» **TASK DATA**:
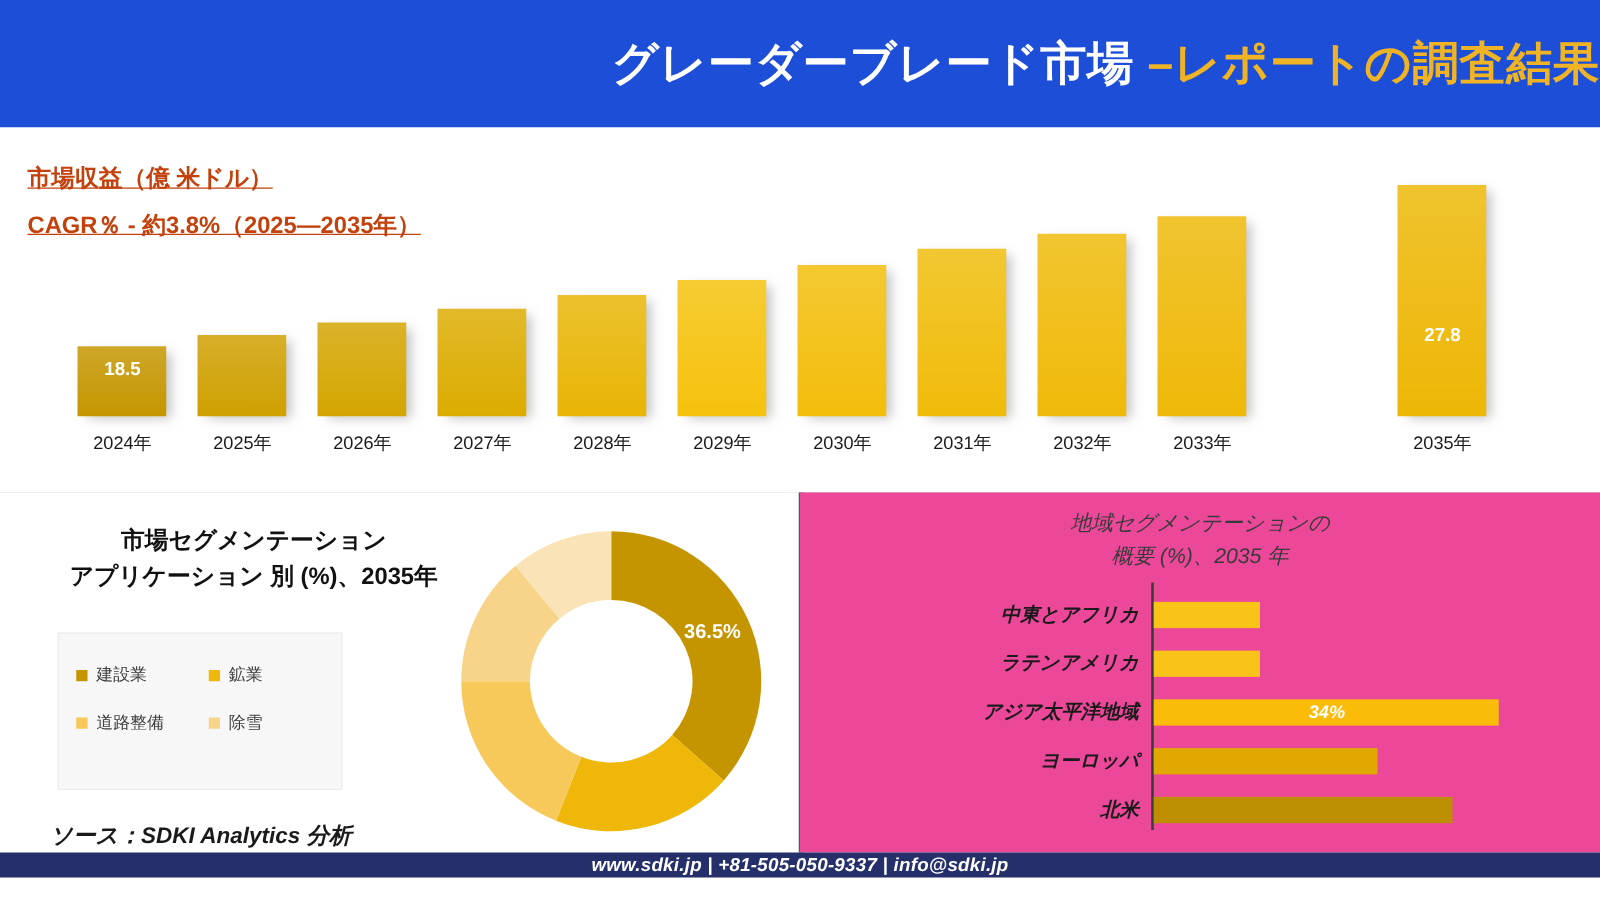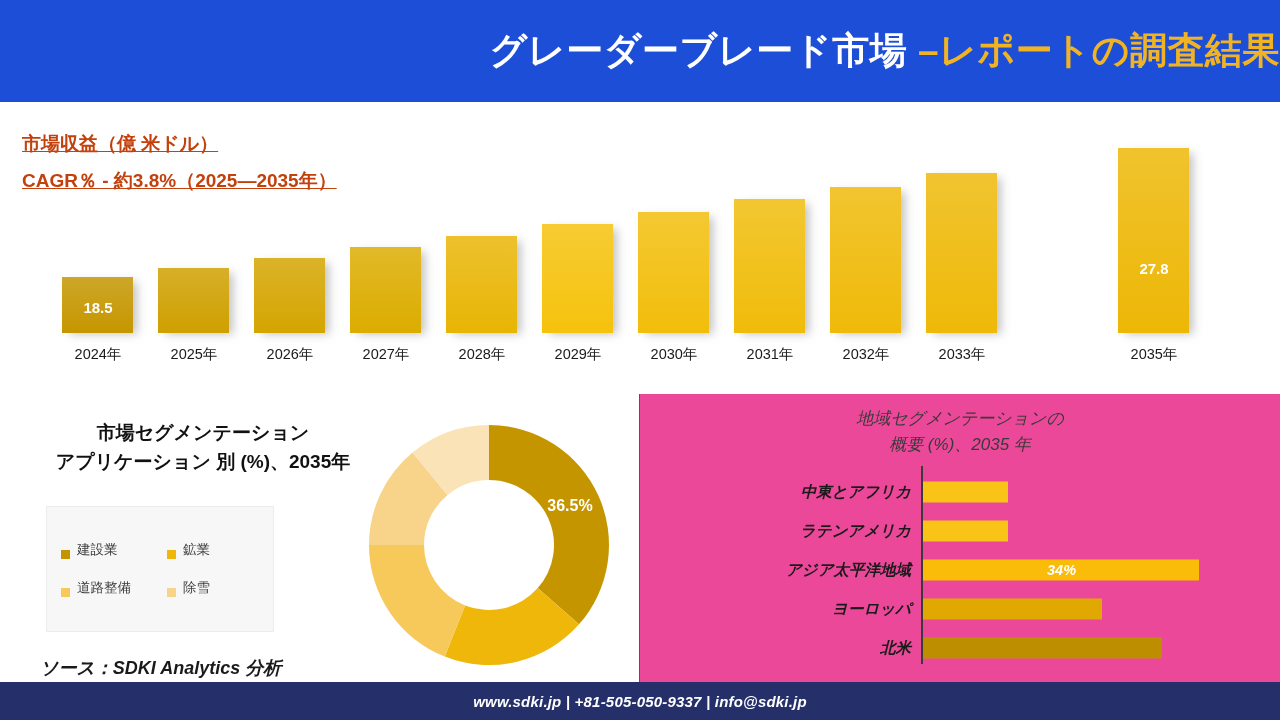--- a/index.html
+++ b/index.html
@@ -269,7 +269,7 @@
     <div class="bars-area" id="bars-area">
         <div class="bar-col" style="left: 50px;">
           <div class="bar-shape" style="height: 56px; background: linear-gradient(rgb(206, 167, 41) 0%, rgb(197, 150, 0) 100%);"></div>
-          <div class="bar-value" style="bottom: 78px;">18.5</div>
+          <div class="bar-value" style="bottom: 90px;">18.5</div>
           <div class="bar-label">2024年</div>
         </div>
         <div class="bar-col" style="left: 146px;">

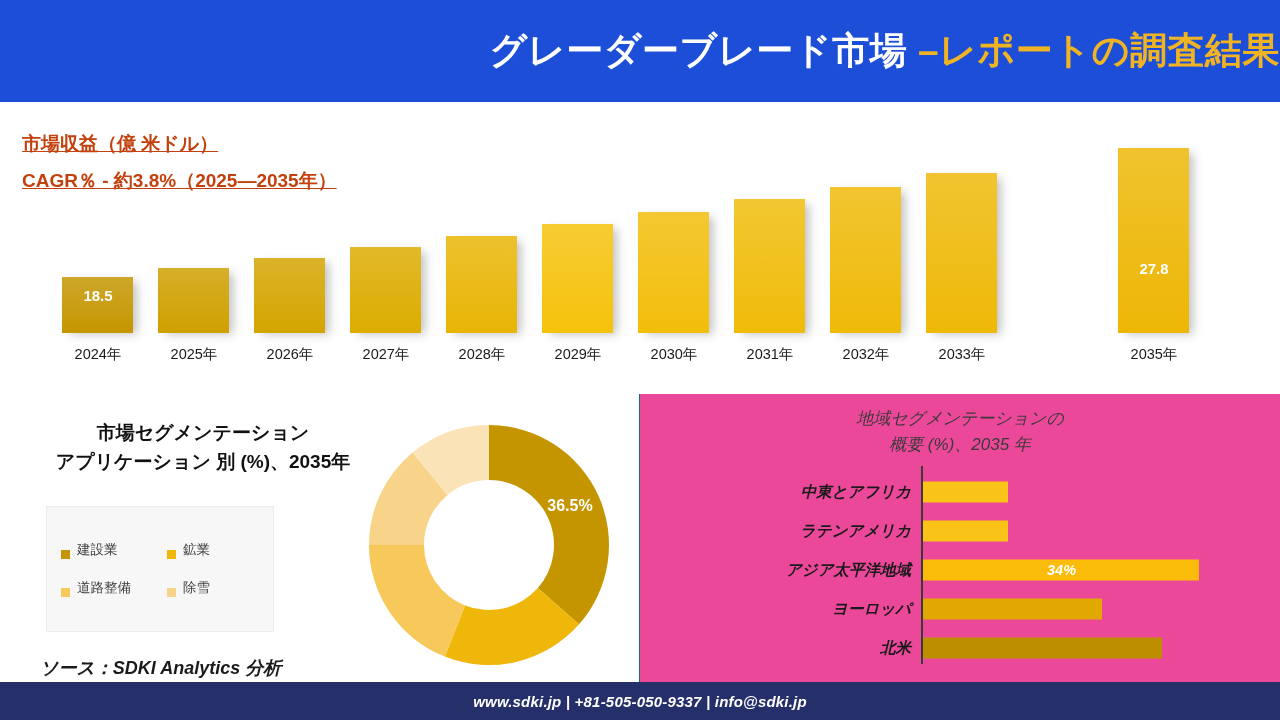--- a/index.html
+++ b/index.html
@@ -134,7 +134,7 @@
   .legend-item {
     width: 50%;
     display: flex;
-    align-items: flex-end;
+    align-items: center;
     height: 38px;
     box-sizing: border-box;
   }

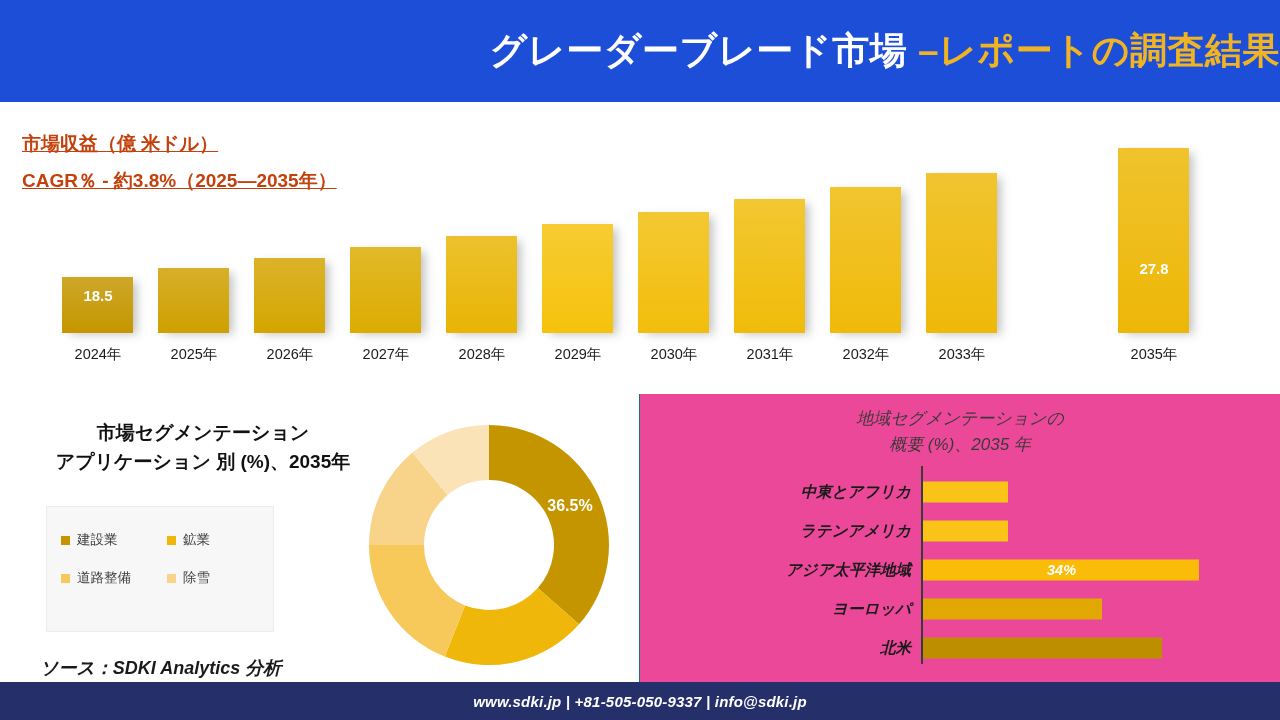--- a/index.html
+++ b/index.html
@@ -236,7 +236,7 @@
   .footer {
     position: absolute;
     left: 0; top: 682px;
-    width: 1280px; height: 38px;
+    width: 1280px; height: 20px;
     background: #25306b;
     display: flex;
     align-items: center;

» **PROBLEM DETAILS**: When a line in the data contains "background", return it as written.

» **OUTPUT OF THE TASK**:
           <div class="bar-shape" style="height: 56px; background: linear-gradient(rgb(206, 167, 41) 0%, rgb(197, 150, 0) 100%);"></div>
     background: #25306b;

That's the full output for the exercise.